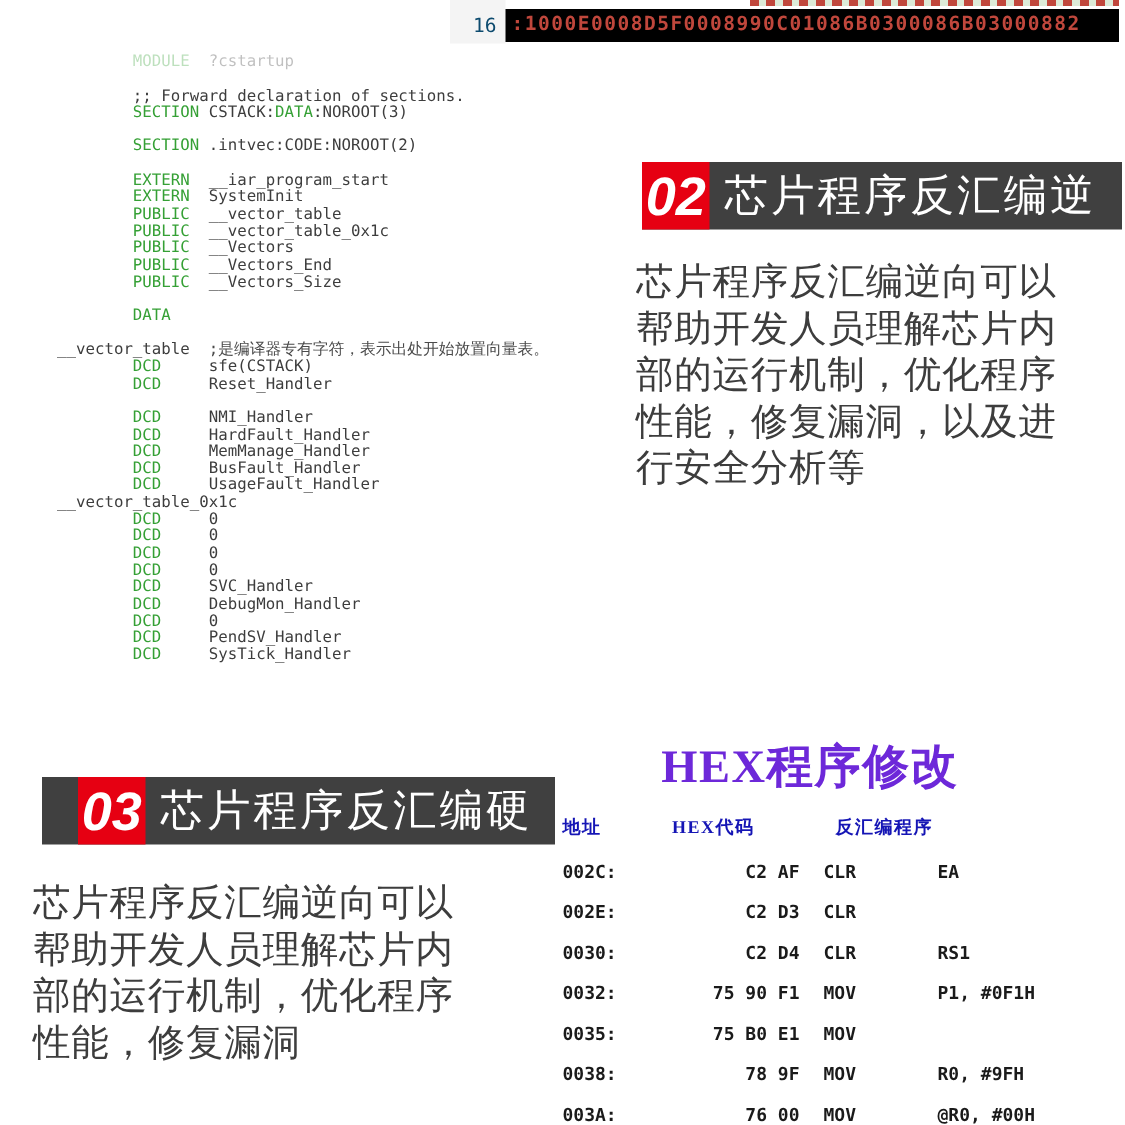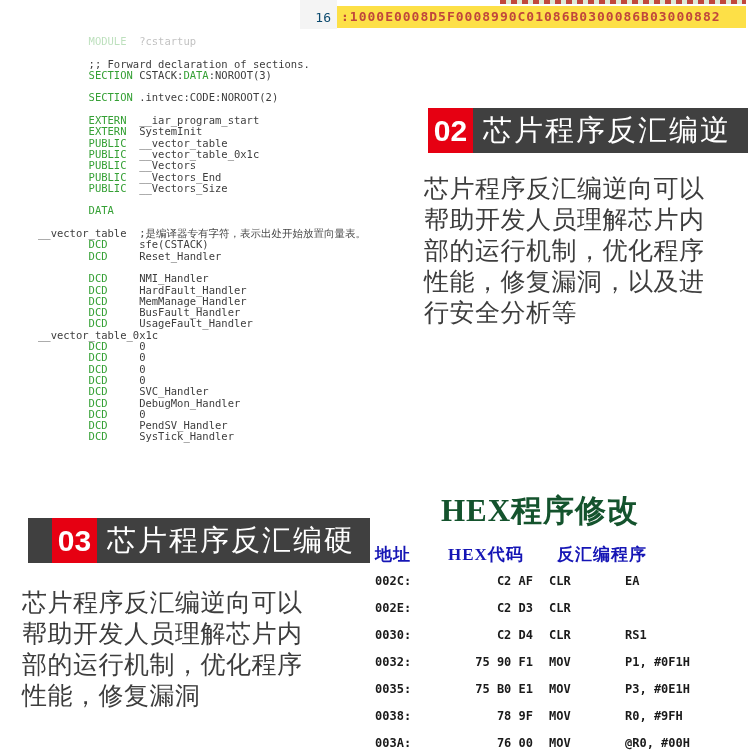--- a/index.html
+++ b/index.html
@@ -12,7 +12,7 @@
         font-family:"DejaVu Sans Mono",monospace;font-size:13px;color:#0c4a6e;}
   .hex-partial{position:absolute;left:500px;top:0;width:246px;height:4px;
         background:repeating-linear-gradient(90deg,#c0473c 0 6px,#dcead7 6px 11px);}
-  .hex-bar{position:absolute;left:337px;top:6px;width:409px;height:22px;background:#fde047;}
+  .hex-bar{position:absolute;left:337px;top:6px;width:409px;height:22px;background:#000000;}
   .hex-bar .hex-text{position:absolute;left:4px;top:3px;
         font-family:"DejaVu Sans Mono",monospace;font-size:13px;font-weight:bold;
         letter-spacing:1px;color:#c0473c;white-space:nowrap;}

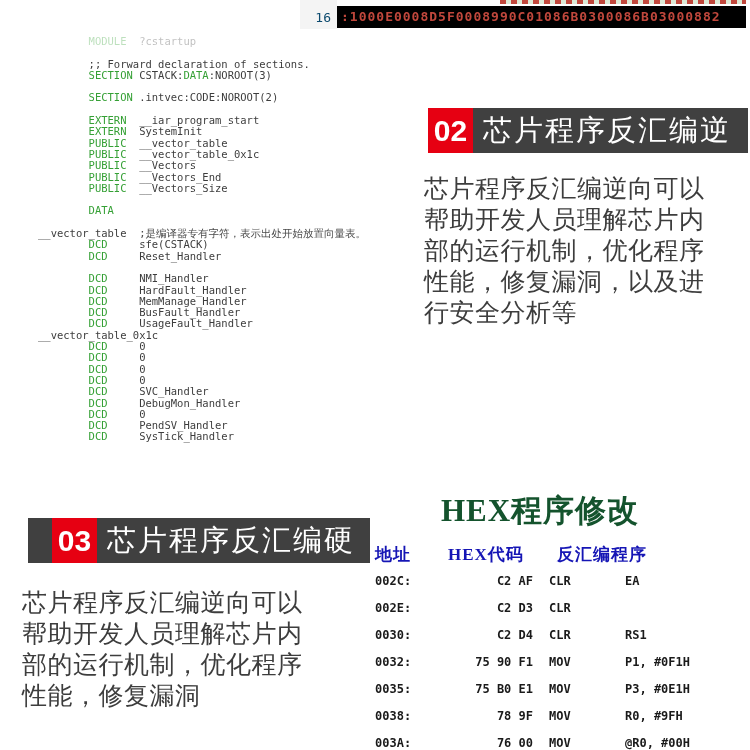--- a/index.html
+++ b/index.html
@@ -30,7 +30,7 @@
   
   .sec-header{position:absolute;height:45px;background:#404040;display:flex;align-items:center;}
   .sec-badge{width:45px;height:45px;background:#e60012;color:#fff;display:flex;
-        align-items:center;justify-content:center;font-size:30px;font-weight:bold;flex:0 0 45px;}
+        align-items:center;justify-content:center;font-size:36px;font-weight:bold;flex:0 0 45px;font-style:italic;}
   .sec-title{color:#ffffff;font-size:29px;letter-spacing:2px;padding-left:10px;white-space:nowrap;
         font-weight:500;}
 

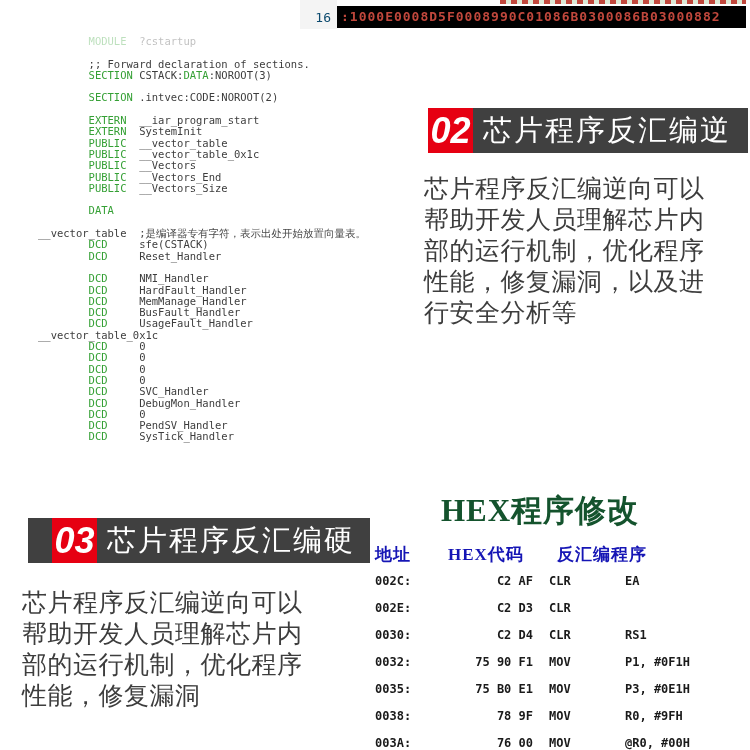--- a/index.html
+++ b/index.html
@@ -39,7 +39,7 @@
 
   
   .hexmod-title{position:absolute;left:370px;top:490px;width:340px;text-align:center;
-        font-family:"Liberation Serif",serif;font-size:31px;font-weight:bold;color:#14532d;
+        font-family:"Liberation Serif",serif;font-size:31px;font-weight:bold;color:#6d28d9;
         letter-spacing:1px;}
   .hexmod-head{position:absolute;top:543px;font-size:17px;font-weight:bold;color:#1515b5;
         font-family:"Liberation Serif",serif;letter-spacing:1px;white-space:nowrap;}

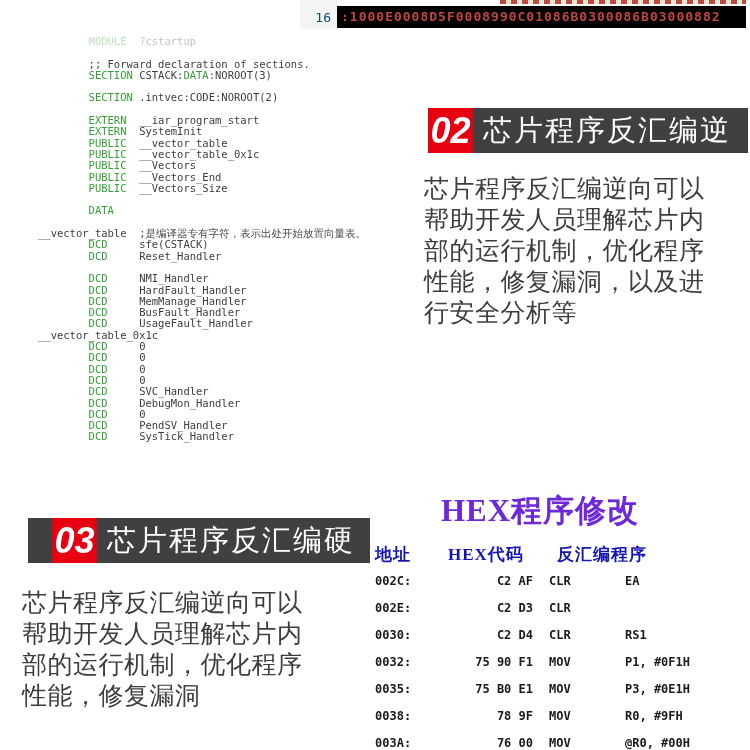--- a/index.html
+++ b/index.html
@@ -41,7 +41,7 @@
   .hexmod-title{position:absolute;left:370px;top:490px;width:340px;text-align:center;
         font-family:"Liberation Serif",serif;font-size:31px;font-weight:bold;color:#6d28d9;
         letter-spacing:1px;}
-  .hexmod-head{position:absolute;top:543px;font-size:17px;font-weight:bold;color:#1515b5;
+  .hexmod-head{position:absolute;top:543px;font-size:12px;font-weight:bold;color:#1515b5;
         font-family:"Liberation Serif",serif;letter-spacing:1px;white-space:nowrap;}
   #hexmod-rows{position:absolute;left:375px;top:567px;width:372px;}
   .hexmod-row{display:flex;height:27px;align-items:center;

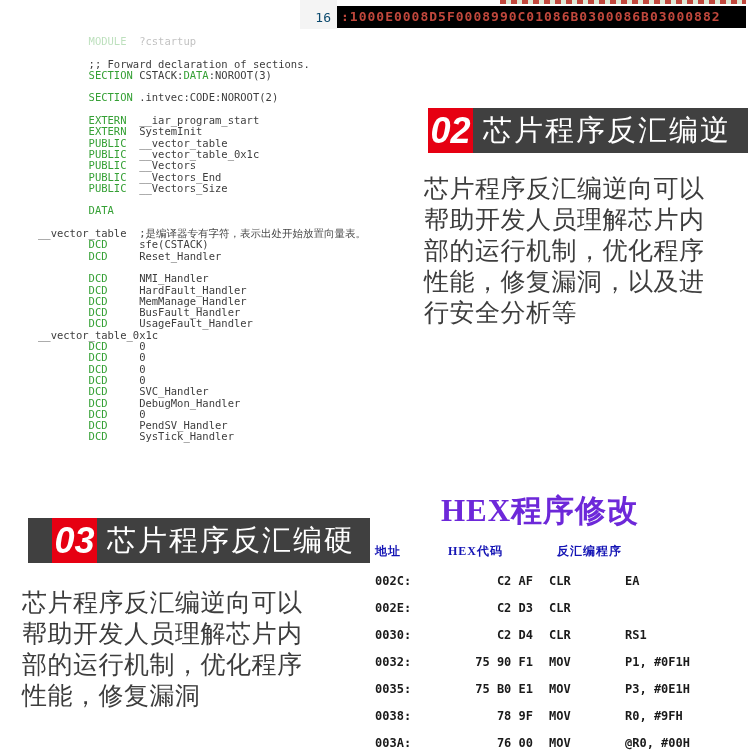--- a/index.html
+++ b/index.html
@@ -119,7 +119,6 @@
         <span class="c-addr">0035:</span>
         <span class="c-code">75 B0 E1</span>
         <span class="c-mn">MOV</span>
-        <span class="c-op">P3, #0E1H</span>
       </div>
       <div class="hexmod-row">
         <span class="c-addr">0038:</span>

PROBLEM TO WORK ON
Wherever the word "display" occurs in a line of the listing, copy that line.

YOUR SOLUTION
   .sec-header{position:absolute;height:45px;background:#404040;display:flex;align-items:center;}
   .sec-badge{width:45px;height:45px;background:#e60012;color:#fff;display:flex;
   .hexmod-row{display:flex;height:27px;align-items:center;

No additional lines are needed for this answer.